= PROVIDED DATA =
○ ○ ○ ○ ○
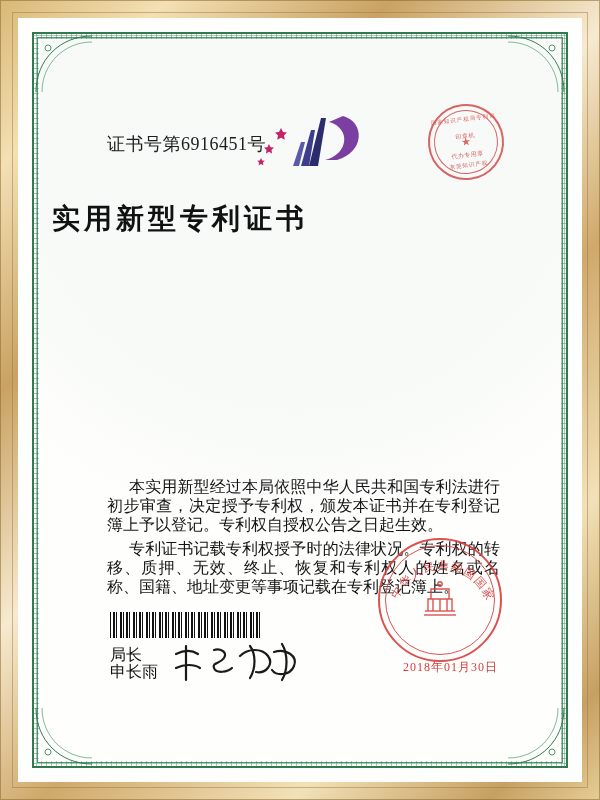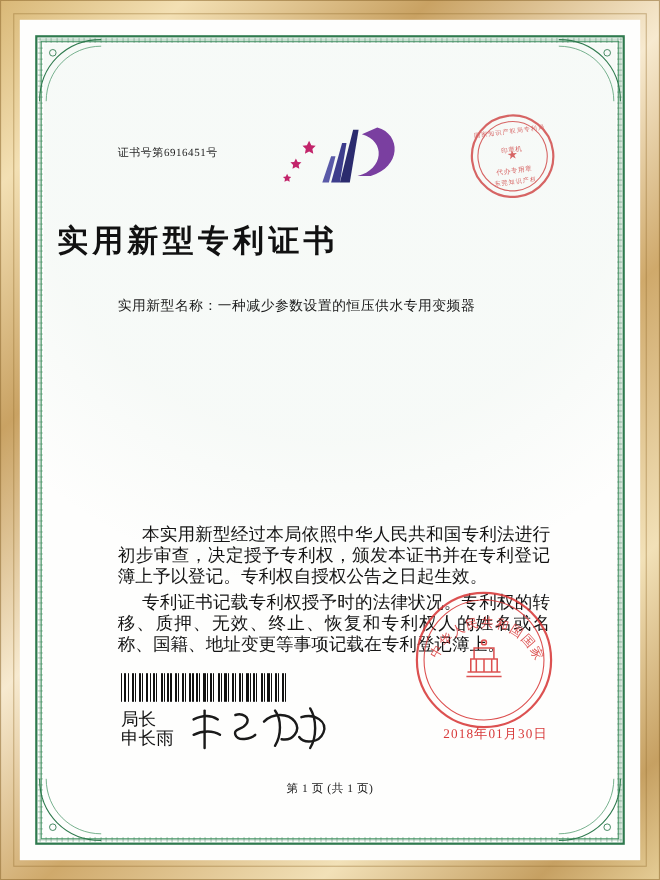--- a/index.html
+++ b/index.html
@@ -112,7 +112,7 @@
     left: 55px;
     top: 80px;
     font-family: "Liberation Serif", serif;
-    font-size: 10px;
+    font-size: 18px;
     color: #1d1d1d;
     letter-spacing: 0.5px;
     white-space: nowrap;

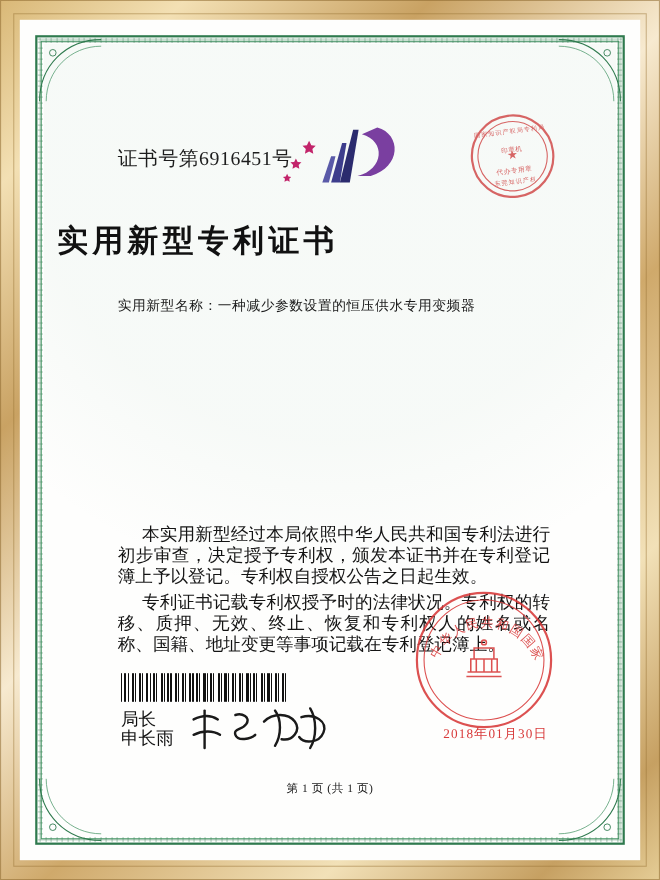--- a/index.html
+++ b/index.html
@@ -364,9 +364,6 @@
       <div class="main-title">实用新型专利证书</div>
 
       <div class="fields">
-        <div class="field-row">
-          <span class="lbl">实用新型名称：</span><span class="val">一种减少参数设置的恒压供水专用变频器</span>
-        </div>
       </div>
 
       <div class="paras">

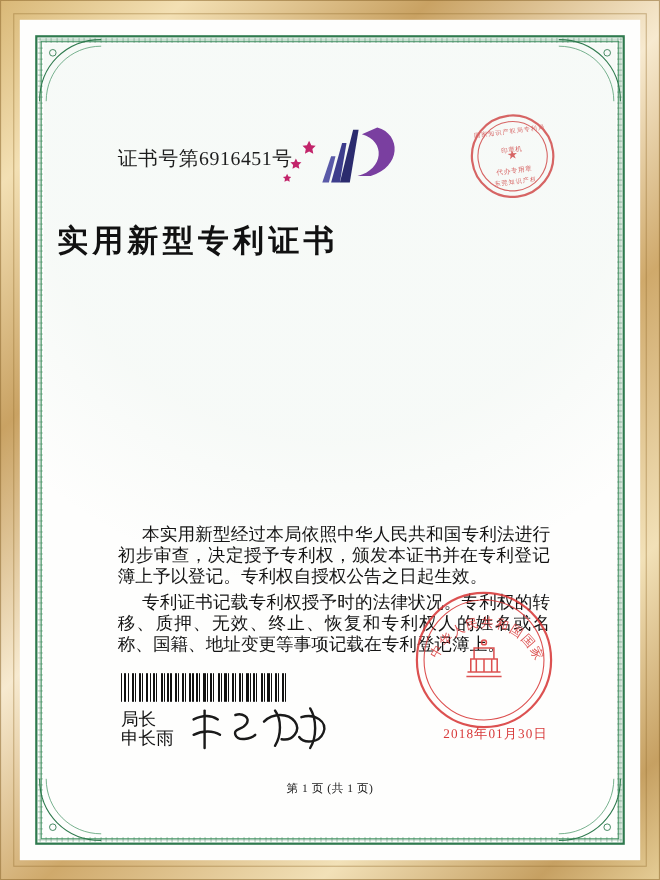--- a/index.html
+++ b/index.html
@@ -422,7 +422,6 @@
 
       <div class="seal-date">2018年01月30日</div>
 
-      <div class="page-footer">第 1 页 (共 1 页)</div>
 
     </div>
   </div>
○ ○ ○ ○ ○
= PROMPT =
For this exercise, copy each line from the listing above that has the word "class".

= OUTPUT OF THE EXERCISE =
       <div class="main-title">实用新型专利证书</div>
       <div class="fields">
-        <div class="field-row">
-          <span class="lbl">实用新型名称：</span><span class="val">一种减少参数设置的恒压供水专用变频器</span>
       <div class="paras">
       <div class="seal-date">2018年01月30日</div>
-      <div class="page-footer">第 1 页 (共 1 页)</div>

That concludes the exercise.